■ **Task**:
Copy each line below that contains "none".

** Opening Listed entries block **

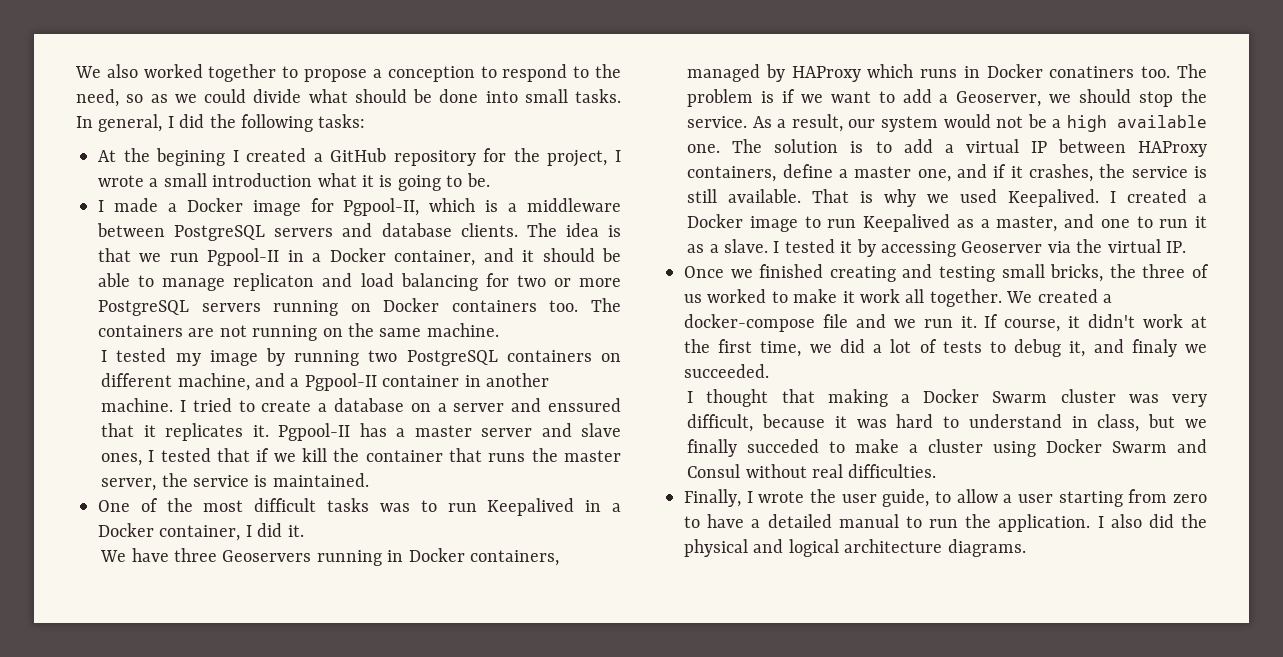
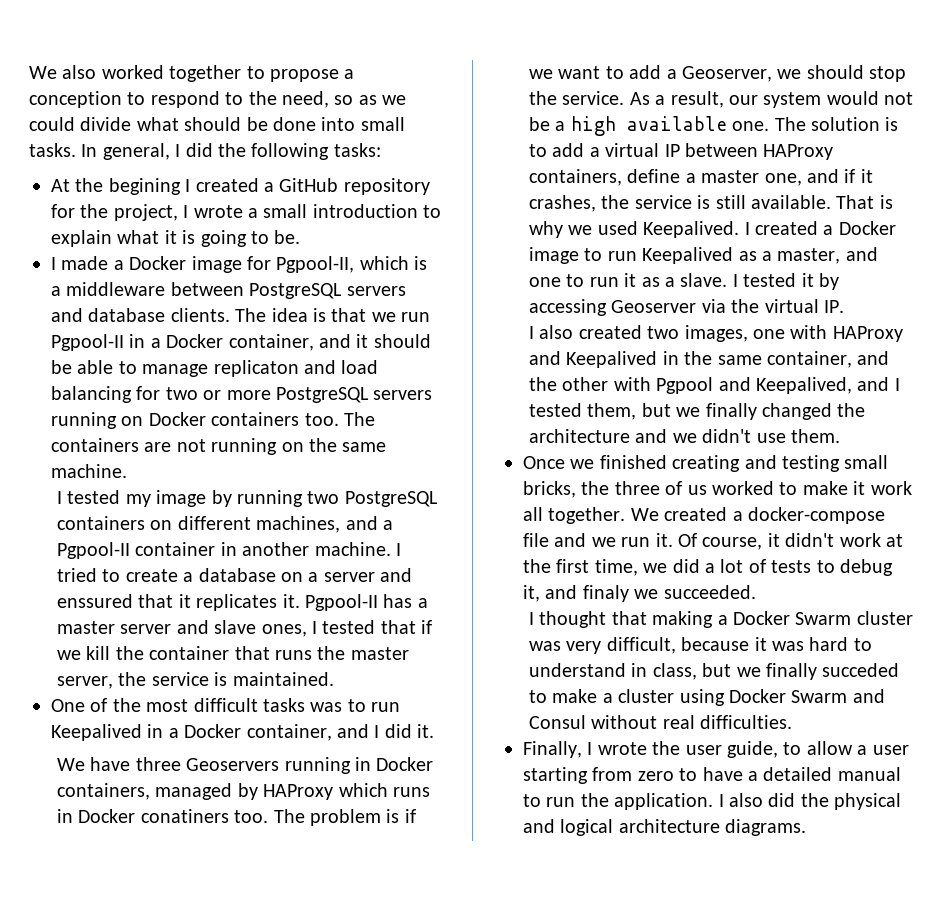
(313, 180) none -> [423,205,442,218] [51,230,112,247] to explain
[177,373,250,391] machine, -> [256,516,341,533] machines,
(241, 533) none -> [337,724,369,738] and
(1186, 247) none -> [529,325,903,342] [529,351,890,368] [529,377,900,394] [529,403,866,420] [529,429,841,443] // I also created two images, one with HAProxy and Keepalived in the same container, and the other with Pgpool and Keepalived, and I tested them, but we finally changed the architecture and we didn't use them.
[984,314,999,328] If -> [678,533,697,547] Of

** Closing Listed entries block **

■ **Your solution**:
(313, 180) none -> [423,205,442,218] [51,230,112,247] to explain
(241, 533) none -> [337,724,369,738] and
(1186, 247) none -> [529,325,903,342] [529,351,890,368] [529,377,900,394] [529,403,866,420] [529,429,841,443] // I also created two images, one with HAProxy and Keepalived in the same container, and the other with Pgpool and Keepalived, and I tested them, but we finally changed the architecture and we didn't use them.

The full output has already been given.